----- Data section -----

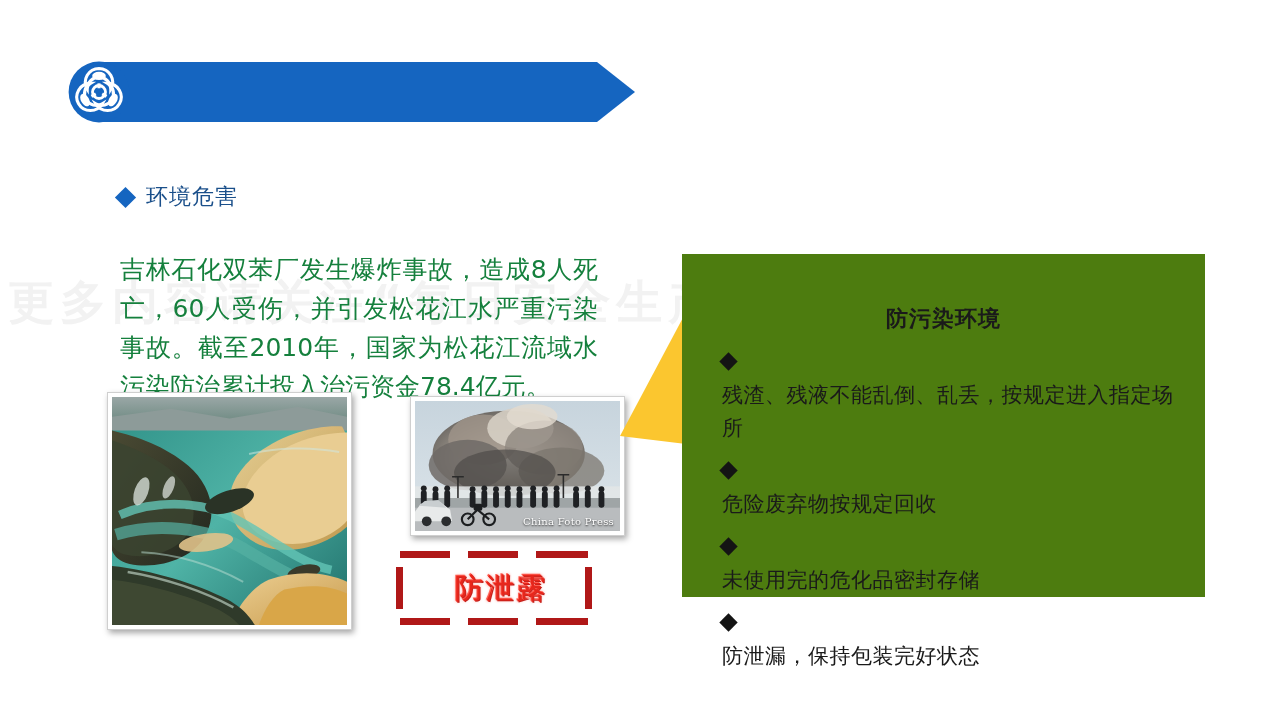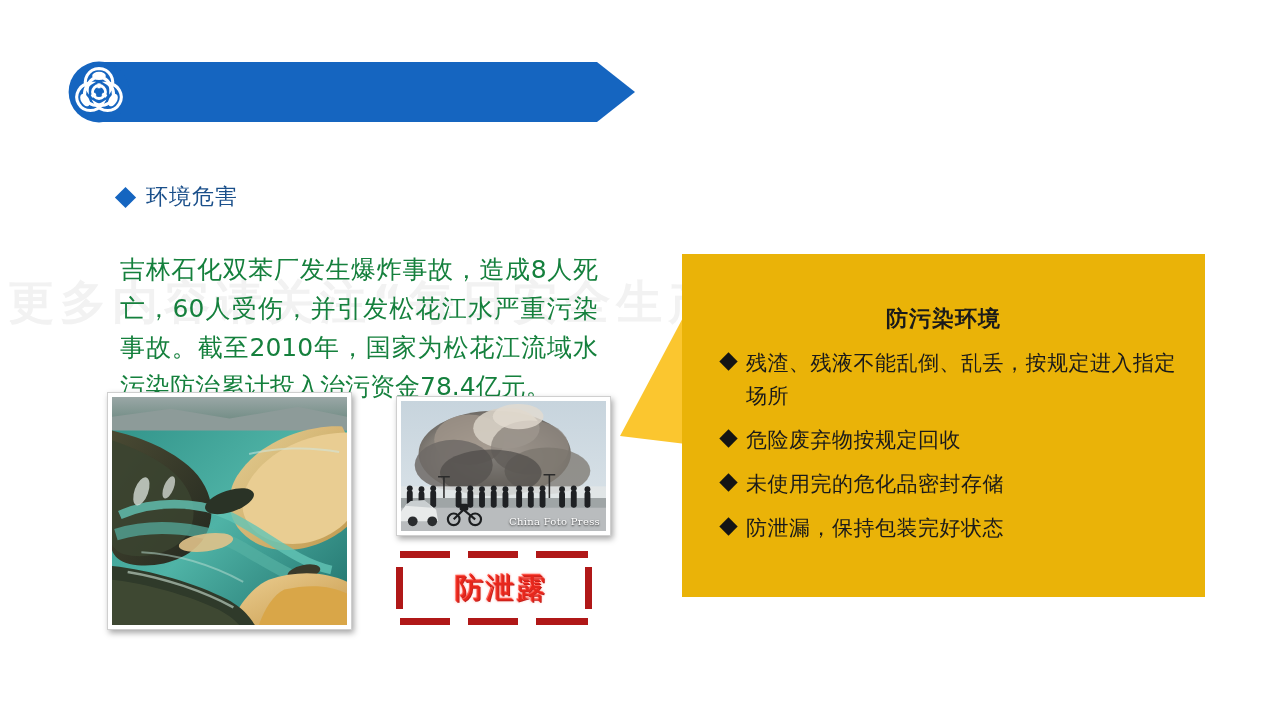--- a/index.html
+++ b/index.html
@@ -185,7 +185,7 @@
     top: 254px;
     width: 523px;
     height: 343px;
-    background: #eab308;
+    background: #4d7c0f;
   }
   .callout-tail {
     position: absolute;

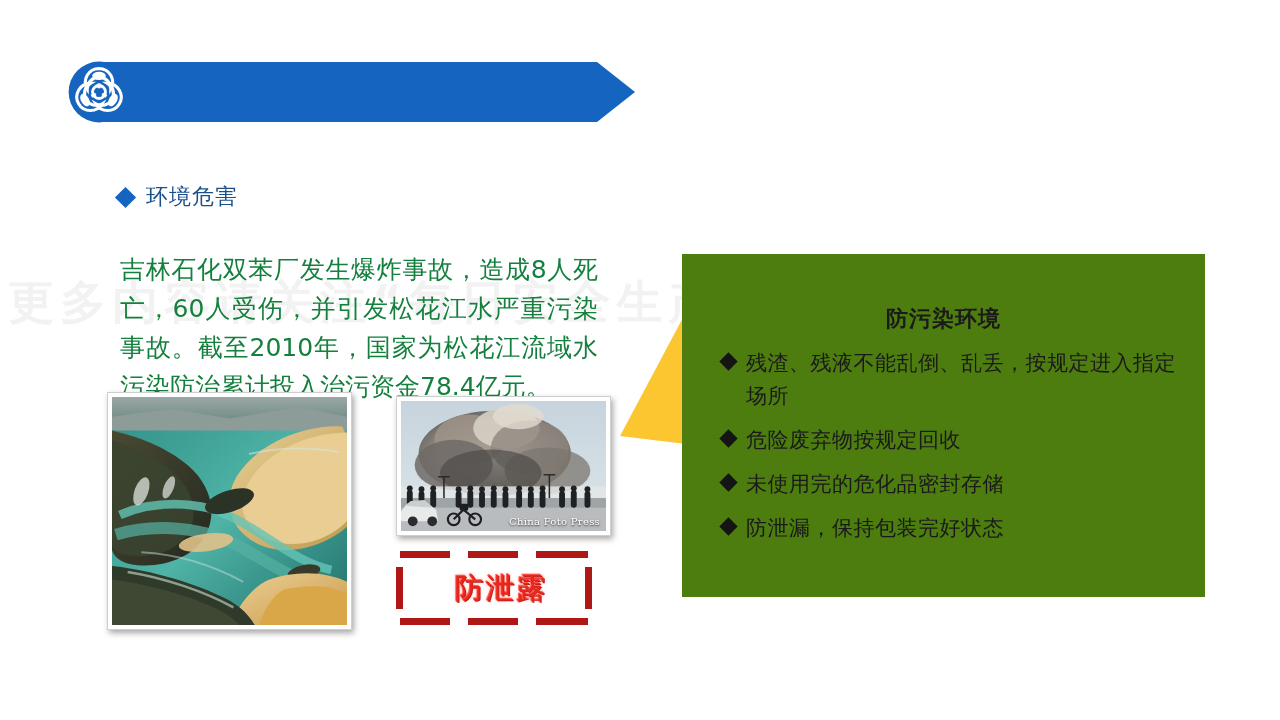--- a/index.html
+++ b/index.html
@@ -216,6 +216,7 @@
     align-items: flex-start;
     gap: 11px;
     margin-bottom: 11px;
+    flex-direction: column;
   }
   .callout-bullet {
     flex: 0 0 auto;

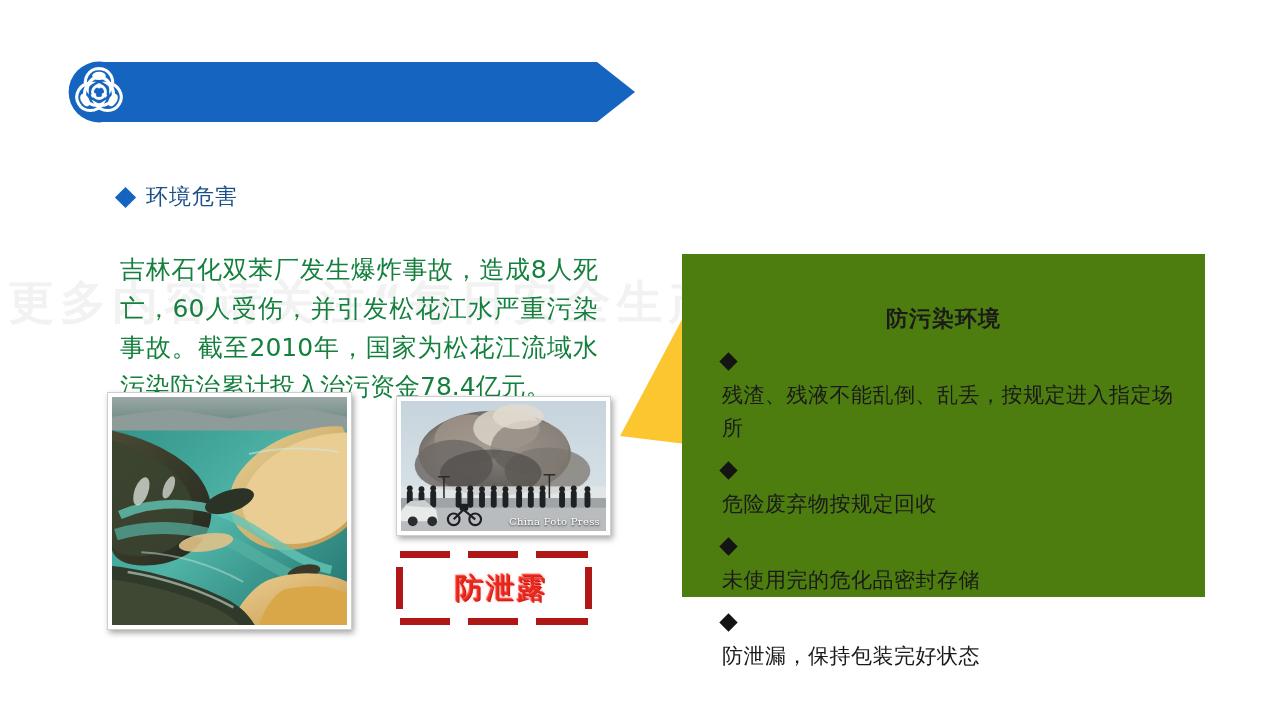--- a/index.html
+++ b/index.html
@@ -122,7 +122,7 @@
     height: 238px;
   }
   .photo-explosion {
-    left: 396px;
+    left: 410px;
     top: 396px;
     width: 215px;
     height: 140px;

-----
----- Data section -----

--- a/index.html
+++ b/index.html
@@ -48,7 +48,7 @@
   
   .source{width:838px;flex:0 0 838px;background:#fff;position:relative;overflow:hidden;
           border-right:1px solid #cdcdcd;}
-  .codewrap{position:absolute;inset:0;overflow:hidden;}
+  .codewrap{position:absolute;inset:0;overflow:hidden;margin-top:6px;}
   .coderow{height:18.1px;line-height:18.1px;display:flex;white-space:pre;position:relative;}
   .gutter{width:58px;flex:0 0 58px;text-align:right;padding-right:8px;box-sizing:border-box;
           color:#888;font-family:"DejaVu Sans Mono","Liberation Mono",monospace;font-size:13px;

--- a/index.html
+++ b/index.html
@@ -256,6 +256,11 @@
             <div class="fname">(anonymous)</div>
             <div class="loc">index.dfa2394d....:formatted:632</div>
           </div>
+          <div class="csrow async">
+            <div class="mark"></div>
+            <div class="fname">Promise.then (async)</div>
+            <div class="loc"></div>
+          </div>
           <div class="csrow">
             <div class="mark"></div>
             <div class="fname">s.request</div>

-----

From the records above, copy only the lines running from the line holding "-216,6 +216,7 @@" through the line holding "height: 140px;", with no pictures.

__Output of the task__:
@@ -216,6 +216,7 @@
     align-items: flex-start;
     gap: 11px;
     margin-bottom: 11px;
+    flex-direction: column;
   }
   .callout-bullet {
     flex: 0 0 auto;

--- a/index.html
+++ b/index.html
@@ -122,7 +122,7 @@
     height: 238px;
   }
   .photo-explosion {
-    left: 396px;
+    left: 410px;
     top: 396px;
     width: 215px;
     height: 140px;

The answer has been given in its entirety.